> **Information provided**:
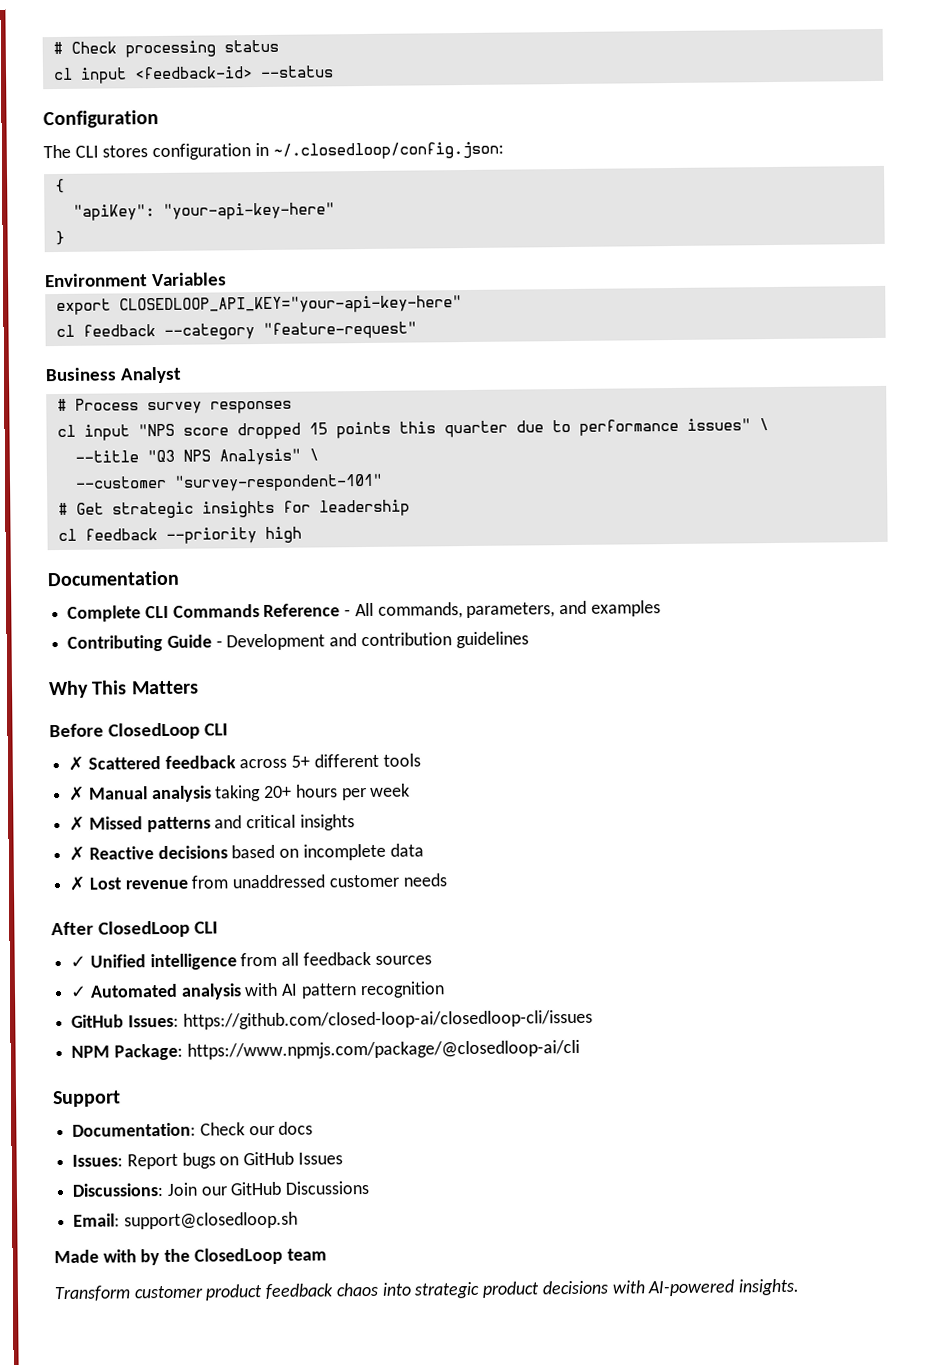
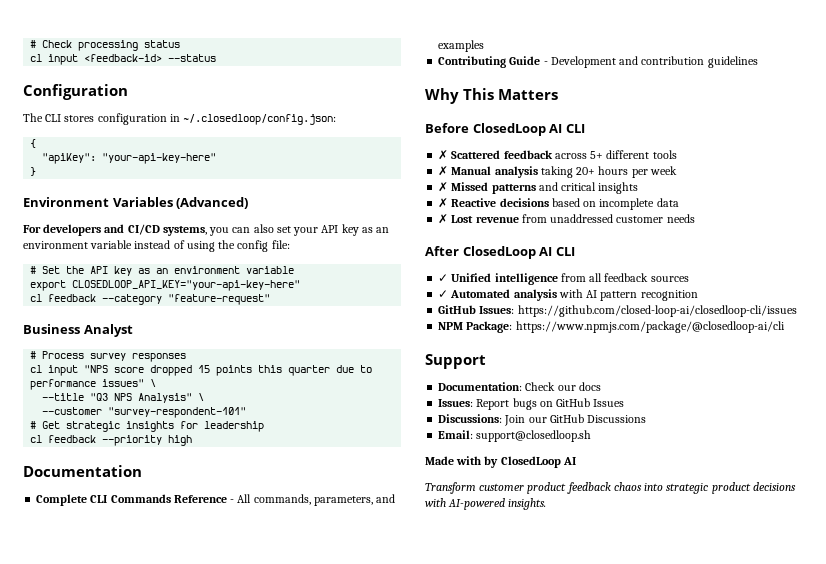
- Environment Variables
+ Environment Variables (Advanced)
+ For developers and CI/CD systems, you can also set your API key as an environment variable instead of using the config file:
+ # Set the API key as an environment variable
- Before ClosedLoop CLI
+ Before ClosedLoop AI CLI
- After ClosedLoop CLI
+ After ClosedLoop AI CLI
- Made with by the ClosedLoop team
+ Made with by ClosedLoop AI

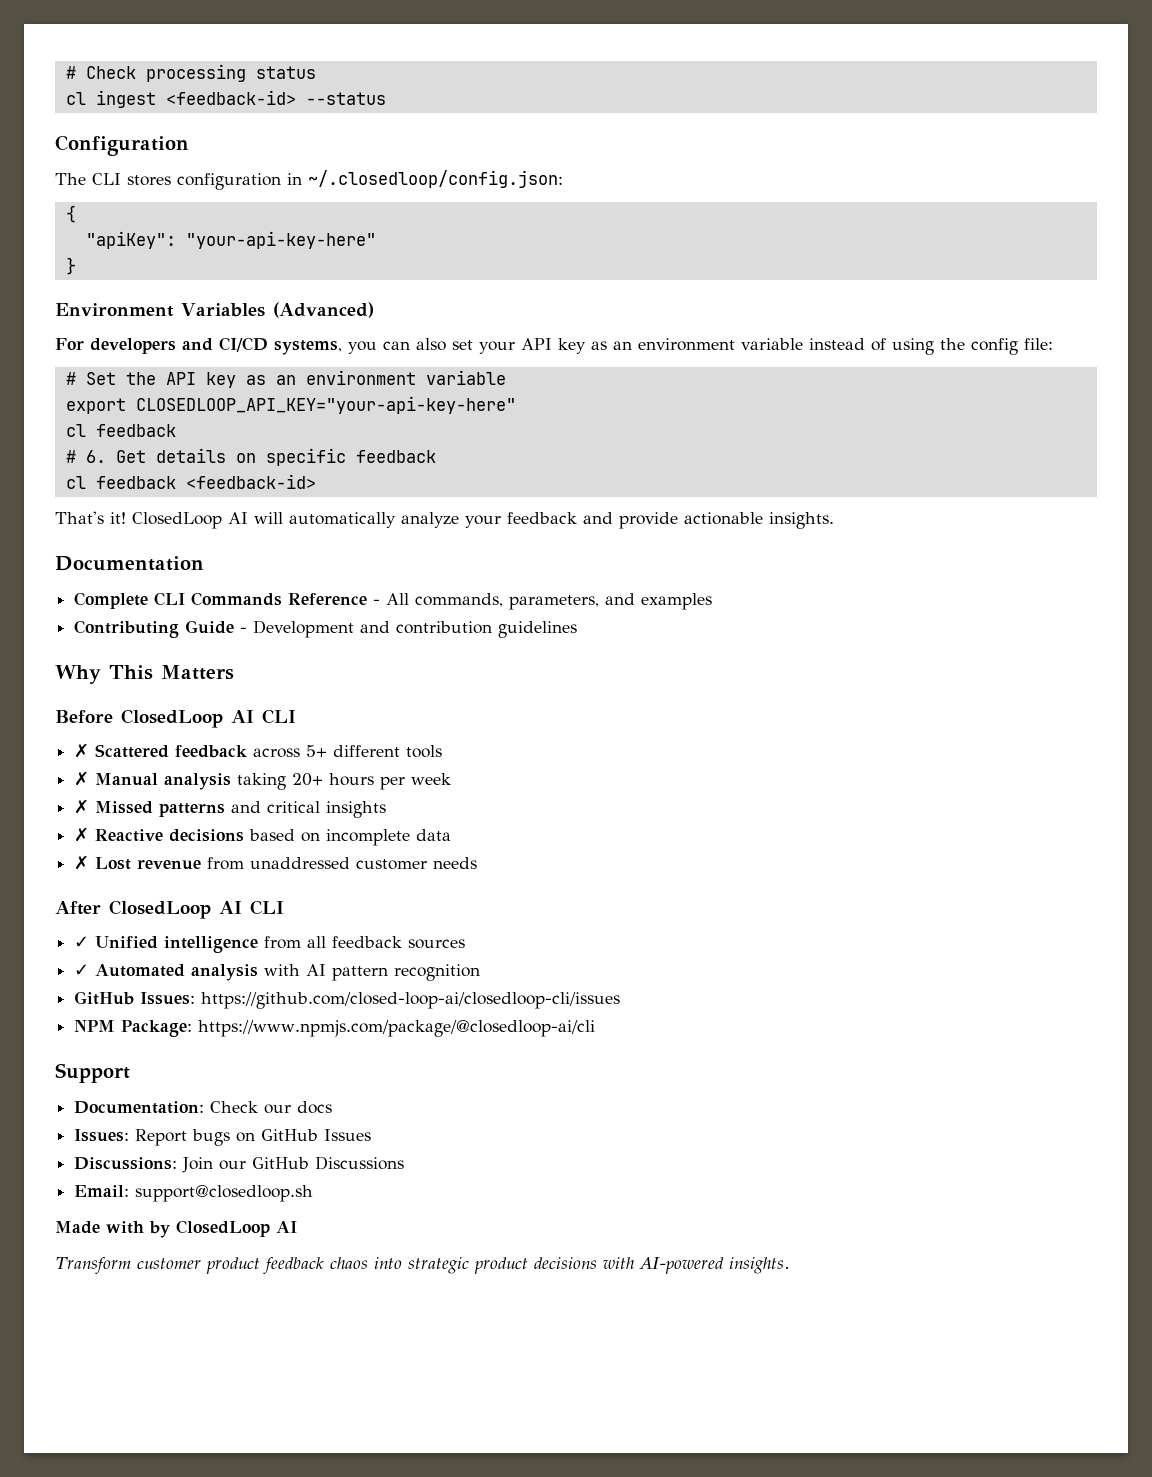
- cl input <feedback-id> --status
+ cl ingest <feedback-id> --status
  export CLOSEDLOOP_API_KEY="your-api-key-here"
- cl feedback --category "feature-request"
- Business Analyst
- # Process survey responses
- cl input "NPS score dropped 15 points this quarter due to performance issues" \
- --title "Q3 NPS Analysis" \
- --customer "survey-respondent-101"
- # Get strategic insights for leadership
- cl feedback --priority high
+ cl feedback
+ # 6. Get details on specific feedback
+ cl feedback <feedback-id>
+ That's it! ClosedLoop AI will automatically analyze your feedback and provide actionable insights.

> **Activity**: Give the number of lines in the records that hold the word "Before", with no other words.

> **Result**: 2